The overlay variant was the first build — a stripped-down NetBeans project made for one of the world’s largest organisations, now deployed across multiple countries worldwide. It ships an always-on-top projector-spanning overlay window, per-line character limits, and a custom prepared-script file format designed for large-auditorium events where operators follow pre-vetted text. The lessons from that global deployment drove the 1.0 – 1.2 rewrite into a cleaner Maven project with multi-tab editing, drag-and-drop subtitle tabs, push-to-talk support, and fully configurable subtitle appearance.

Architecture

~/livesubtitles/architecture/pipeline-map.svg
01 — OPERATOR INPUTSVideo Sourcefile · HLS · YouTubeMicrophoneJava Sound TargetDataLineSubtitle Editormulti-tab · HTML · DOCX · .ldsHLS PlaylistCDN → local HTTP proxyFrame PipelineVideoReader → VideoSubtitleFilter → AudioInputFilterH.264 · ~30 fps · subtitle composited per-frame · 50 ms output buffer02 — OUTPUTSRTMP StreamYouTube · Twitch · anySRT Loggertimestamped caption recordVideo Recorderlocal file · AAC audioOverlay Windowprojector display · overlay variantJavaCV · FFmpeg · libx264 · H.264/AAC · CircularFifoQueue back-pressure · PausableRelativeClock drift correction03 — MEDIA ENGINE

Reading the diagram: Four operator inputs — video source (file, HLS, or YouTube URL), microphone line, prepared subtitle document, and optional HLS playlist — all feed into a single FFmpeg-backed frame pipeline. The pipeline composites caption text onto each video frame before it reaches any output. Outputs fan out: RTMP push for live streaming, an SRT session log for archiving, optional local recording, and — in the enterprise overlay variant — an always-on-top overlay window mapped to the projector screen. Every component is swappable through the settings panel without touching the pipeline.

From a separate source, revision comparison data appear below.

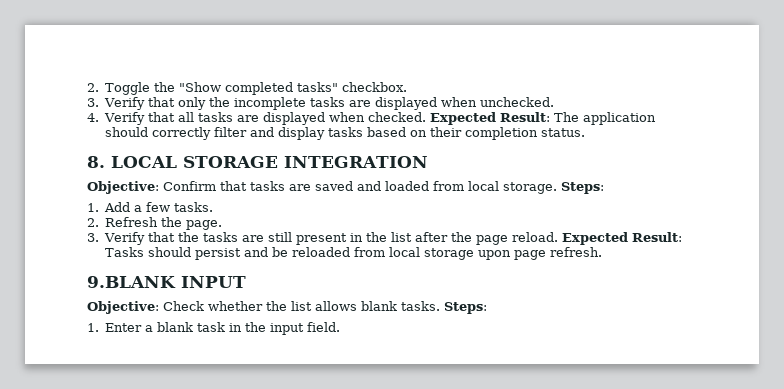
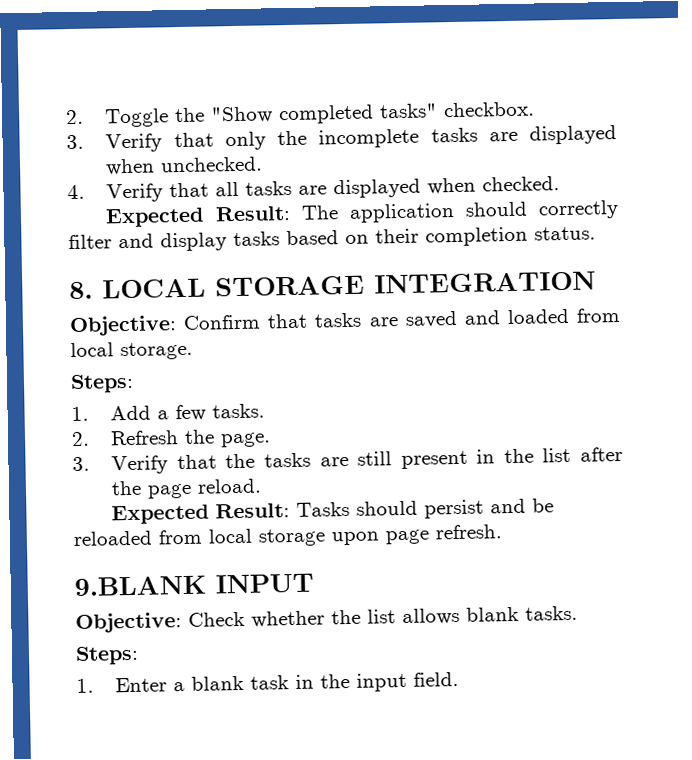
- 4. Verify that all tasks are displayed when checked. Expected Result: The application should correctly filter and display tasks based on their completion status.
+ 4. Verify that all tasks are displayed when checked.
+ Expected Result: The application should correctly filter and display tasks based on their completion status.
- Objective: Confirm that tasks are saved and loaded from local storage. Steps:
+ Objective: Confirm that tasks are saved and loaded from local storage.
+ Steps:
- 3. Verify that the tasks are still present in the list after the page reload. Expected Result: Tasks should persist and be reloaded from local storage upon page refresh.
+ 3. Verify that the tasks are still present in the list after the page reload.
+ Expected Result: Tasks should persist and be reloaded from local storage upon page refresh.
- Objective: Check whether the list allows blank tasks. Steps:
+ Objective: Check whether the list allows blank tasks.
+ Steps:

03 What I delivered · challenges solved

Six things shipped,
three hard ones solved.

Key contributions

  • Built a frame-accurate subtitle burn-in pipeline: VideoReader → VideoSubtitleFilter → AudioInputFilter → VideoStreamer, compositing operator-selected caption text onto H.264 video at 30 fps before RTMP push.
  • Engineered the RTMP streaming layer using JavaCV and FFmpeg — configurable bitrate, H.264 preset/tune, AAC audio — targeting YouTube Live, Twitch, and any RTMP endpoint.
  • Implemented an HLS download engine with a local HTTP proxy so audience screens could pull the captioned stream from any CDN without software installs.
  • Wrote a multi-format subtitle parser covering HTML, XML, .docx/.doc (Apache POI), SubRip (.srt), and a custom binary format for the enterprise overlay variant.
  • Built the SRT session logger that timestamps every subtitle transition and exports a complete .srt file at session end — providing a permanent accessibility record.
  • Shipped the standalone overlay variant adopted by one of the world's largest organisations — always-on-top projector overlay, transparency and font controls, character-limit enforcement, and a custom prepared-script file format — deployed across multiple countries worldwide.

Challenges solved

  • Frame-pipeline back-pressure — the subtitle filter had to composite text onto raw video buffers at frame rate without accumulating a memory leak from lingering JavaCV Frame objects; solved with a fixed-capacity CircularFifoQueue and async subtitle image caching.
  • Audio/video drift over long sessions — early HLS playback had audio drifting away from the subtitle cursor; required a custom PausableRelativeClock and a 2.5-second adaptive buffer tuned through multiple release cycles (v1.0.5 → v1.1.1).
  • Zero infrastructure for the audience — the tool had to work in large auditoriums and community venues with no server team; the local HLS HTTP proxy meant an operator laptop was the entire broadcast chain.
Accessibility work doesn't make the highlight reel, but it's the code that matters most. Every frame this pipeline got right was a sentence a deaf audience member could follow.
Davor Majc, Lead Developer / LiveSubtitles
04 Tech stack

What's under the hood.

JavaJavaCVFFmpegRTMPHLSApache POIjsoupMavenJava SwingSLF4Jyoutube-dl-javaLogback
Let's talk

Pripravljeni popraviti, zgraditi
ali skalirati?

30 minut, z mano osebno. Preberem vaš sistem kot dnevniško datoteko in povem, kaj bi naredil najprej. Brez prezentacij, brez prodajnega lijaka.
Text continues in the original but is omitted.